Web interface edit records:
= Beginning of Section =

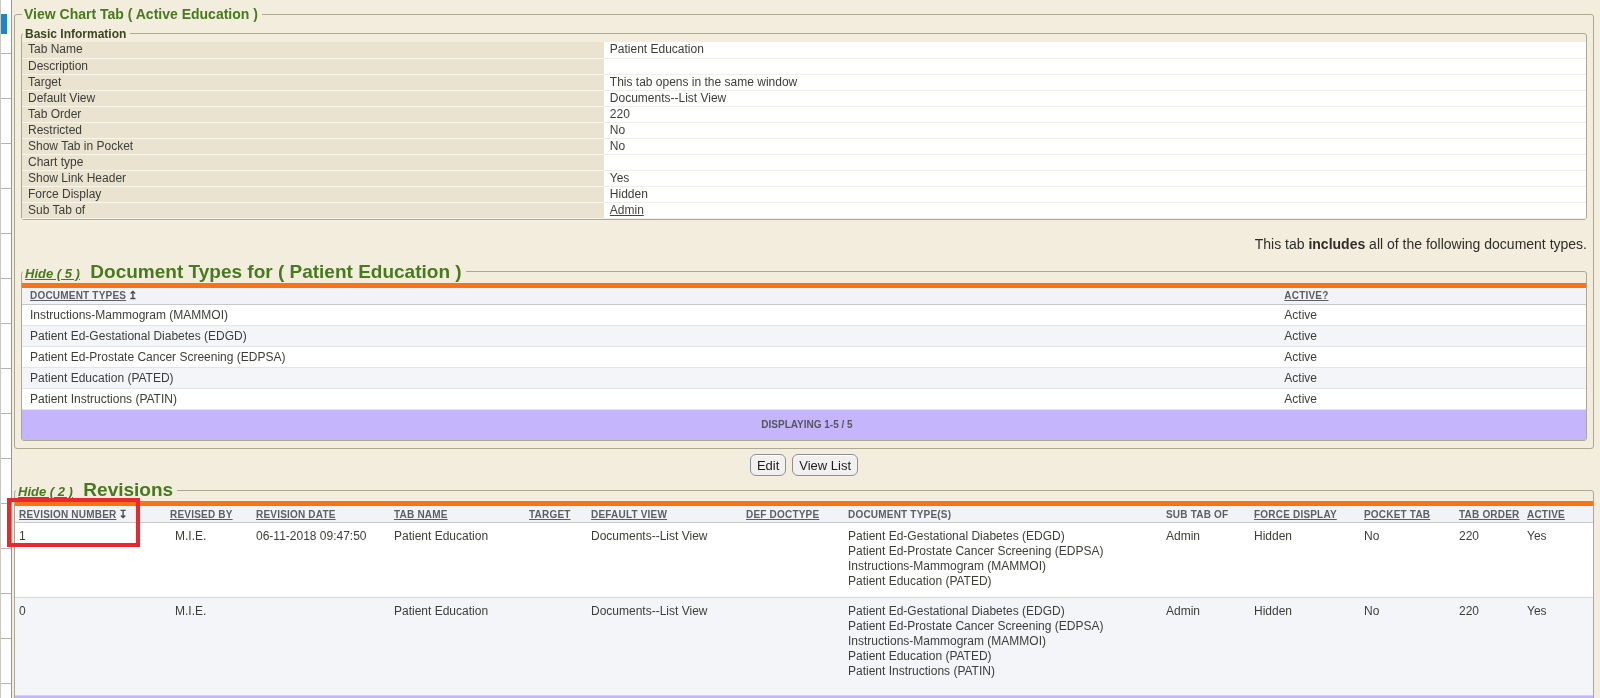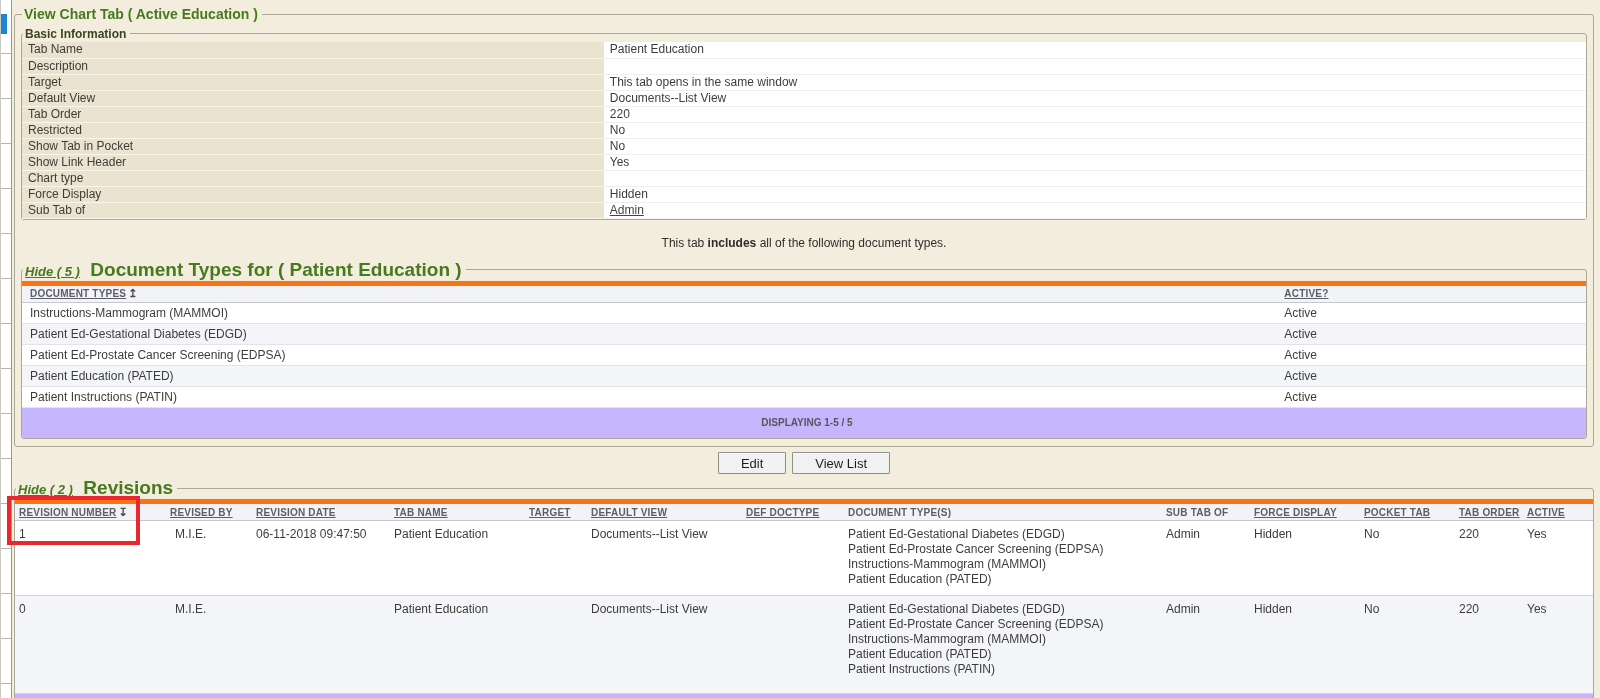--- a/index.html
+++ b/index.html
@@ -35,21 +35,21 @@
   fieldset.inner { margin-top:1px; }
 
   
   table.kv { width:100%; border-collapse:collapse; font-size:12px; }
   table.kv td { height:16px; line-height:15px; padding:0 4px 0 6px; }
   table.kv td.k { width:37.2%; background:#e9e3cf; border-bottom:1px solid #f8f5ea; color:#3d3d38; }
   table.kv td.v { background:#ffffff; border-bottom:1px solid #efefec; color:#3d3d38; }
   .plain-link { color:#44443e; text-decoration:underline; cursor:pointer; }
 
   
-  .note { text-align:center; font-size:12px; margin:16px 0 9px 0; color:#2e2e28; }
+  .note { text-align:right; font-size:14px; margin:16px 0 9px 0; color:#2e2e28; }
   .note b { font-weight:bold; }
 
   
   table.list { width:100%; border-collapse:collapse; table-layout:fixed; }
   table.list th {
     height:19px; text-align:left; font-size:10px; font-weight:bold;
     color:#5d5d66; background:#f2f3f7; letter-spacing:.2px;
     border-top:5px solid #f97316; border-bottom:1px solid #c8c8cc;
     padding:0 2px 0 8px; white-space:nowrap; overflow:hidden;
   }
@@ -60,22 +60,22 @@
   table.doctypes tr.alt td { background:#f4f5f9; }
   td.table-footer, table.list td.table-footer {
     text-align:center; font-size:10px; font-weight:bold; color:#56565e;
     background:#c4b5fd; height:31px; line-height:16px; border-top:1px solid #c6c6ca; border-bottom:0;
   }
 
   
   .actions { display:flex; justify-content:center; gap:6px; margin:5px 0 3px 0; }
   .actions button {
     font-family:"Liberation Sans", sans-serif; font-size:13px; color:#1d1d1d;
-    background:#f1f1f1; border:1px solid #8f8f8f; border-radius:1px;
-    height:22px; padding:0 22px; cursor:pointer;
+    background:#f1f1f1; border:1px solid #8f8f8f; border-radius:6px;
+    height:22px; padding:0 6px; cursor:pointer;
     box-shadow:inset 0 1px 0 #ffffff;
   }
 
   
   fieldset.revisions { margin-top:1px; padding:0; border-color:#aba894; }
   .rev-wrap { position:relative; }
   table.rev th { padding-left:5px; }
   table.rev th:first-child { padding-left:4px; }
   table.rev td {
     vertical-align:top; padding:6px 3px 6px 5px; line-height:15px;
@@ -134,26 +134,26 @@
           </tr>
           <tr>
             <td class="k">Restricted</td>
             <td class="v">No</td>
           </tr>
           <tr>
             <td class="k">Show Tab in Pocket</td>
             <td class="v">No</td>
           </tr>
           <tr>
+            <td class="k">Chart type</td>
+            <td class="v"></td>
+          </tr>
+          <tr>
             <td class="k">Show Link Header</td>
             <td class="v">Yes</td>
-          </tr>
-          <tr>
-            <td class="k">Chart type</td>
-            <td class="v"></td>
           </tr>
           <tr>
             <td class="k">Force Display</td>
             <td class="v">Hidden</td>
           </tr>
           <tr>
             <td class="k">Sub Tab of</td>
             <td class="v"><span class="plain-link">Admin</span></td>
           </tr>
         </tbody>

= End of Section =
= Beginning of Section =

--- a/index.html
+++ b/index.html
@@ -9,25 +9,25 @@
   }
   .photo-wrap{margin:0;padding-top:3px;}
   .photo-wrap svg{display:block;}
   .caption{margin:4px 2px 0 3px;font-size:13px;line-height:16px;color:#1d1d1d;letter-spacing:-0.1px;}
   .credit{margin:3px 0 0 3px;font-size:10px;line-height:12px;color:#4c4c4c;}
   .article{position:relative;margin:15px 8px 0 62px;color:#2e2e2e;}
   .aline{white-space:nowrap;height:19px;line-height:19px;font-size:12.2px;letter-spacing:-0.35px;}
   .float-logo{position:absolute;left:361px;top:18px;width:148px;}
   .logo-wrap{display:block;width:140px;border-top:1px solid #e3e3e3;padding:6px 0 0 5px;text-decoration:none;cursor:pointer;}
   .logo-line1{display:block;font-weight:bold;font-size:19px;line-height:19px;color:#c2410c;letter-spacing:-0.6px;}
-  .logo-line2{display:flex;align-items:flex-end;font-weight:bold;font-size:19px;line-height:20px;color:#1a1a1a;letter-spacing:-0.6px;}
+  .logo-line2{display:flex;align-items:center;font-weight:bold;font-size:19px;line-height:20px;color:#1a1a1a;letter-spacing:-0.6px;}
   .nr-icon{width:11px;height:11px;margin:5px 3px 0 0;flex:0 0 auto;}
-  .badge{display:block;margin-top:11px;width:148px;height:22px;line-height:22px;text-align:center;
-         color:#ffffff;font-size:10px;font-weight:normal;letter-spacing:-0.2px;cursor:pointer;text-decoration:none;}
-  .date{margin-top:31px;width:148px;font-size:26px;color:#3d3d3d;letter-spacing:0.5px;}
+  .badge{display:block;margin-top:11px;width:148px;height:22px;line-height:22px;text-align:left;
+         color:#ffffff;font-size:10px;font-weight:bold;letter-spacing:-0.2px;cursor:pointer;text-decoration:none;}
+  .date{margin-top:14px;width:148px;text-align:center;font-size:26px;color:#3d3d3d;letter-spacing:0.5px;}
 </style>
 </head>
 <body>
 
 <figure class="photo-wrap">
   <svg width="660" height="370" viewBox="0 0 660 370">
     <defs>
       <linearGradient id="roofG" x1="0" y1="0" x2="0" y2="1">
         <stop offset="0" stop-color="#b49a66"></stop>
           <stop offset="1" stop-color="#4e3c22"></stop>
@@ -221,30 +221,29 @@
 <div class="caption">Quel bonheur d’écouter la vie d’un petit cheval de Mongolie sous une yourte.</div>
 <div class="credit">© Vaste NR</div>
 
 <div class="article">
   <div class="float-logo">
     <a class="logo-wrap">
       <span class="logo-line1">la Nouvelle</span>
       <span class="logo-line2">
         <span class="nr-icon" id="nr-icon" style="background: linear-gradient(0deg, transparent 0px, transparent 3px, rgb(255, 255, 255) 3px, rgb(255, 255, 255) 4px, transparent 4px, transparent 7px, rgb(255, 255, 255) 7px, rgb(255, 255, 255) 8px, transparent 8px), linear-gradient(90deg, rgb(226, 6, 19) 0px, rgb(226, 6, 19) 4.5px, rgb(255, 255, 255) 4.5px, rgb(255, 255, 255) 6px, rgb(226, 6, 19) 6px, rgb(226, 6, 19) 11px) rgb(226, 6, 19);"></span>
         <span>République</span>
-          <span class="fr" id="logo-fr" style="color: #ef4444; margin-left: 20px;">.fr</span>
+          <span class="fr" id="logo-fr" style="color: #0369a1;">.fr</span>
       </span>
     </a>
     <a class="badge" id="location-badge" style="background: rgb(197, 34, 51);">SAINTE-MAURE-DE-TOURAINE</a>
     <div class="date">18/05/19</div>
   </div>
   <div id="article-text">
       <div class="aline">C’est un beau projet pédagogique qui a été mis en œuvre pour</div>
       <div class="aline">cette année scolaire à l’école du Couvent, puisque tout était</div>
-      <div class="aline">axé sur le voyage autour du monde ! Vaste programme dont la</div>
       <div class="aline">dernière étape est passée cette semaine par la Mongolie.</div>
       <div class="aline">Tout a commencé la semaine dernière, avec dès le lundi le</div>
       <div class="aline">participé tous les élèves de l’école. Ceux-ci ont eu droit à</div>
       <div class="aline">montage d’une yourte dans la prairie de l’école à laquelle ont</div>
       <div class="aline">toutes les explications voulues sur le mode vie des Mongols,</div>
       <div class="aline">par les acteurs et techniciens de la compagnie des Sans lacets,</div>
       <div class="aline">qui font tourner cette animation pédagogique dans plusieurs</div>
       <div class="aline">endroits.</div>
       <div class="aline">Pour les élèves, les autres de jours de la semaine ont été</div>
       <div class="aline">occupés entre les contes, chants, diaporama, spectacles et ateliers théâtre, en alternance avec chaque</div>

= End of Section =

PROBLEM STATEMENT - Establish how many lines of the entries hold the word "date", giving nothing but the number.

THE COMPLETED TASK - 3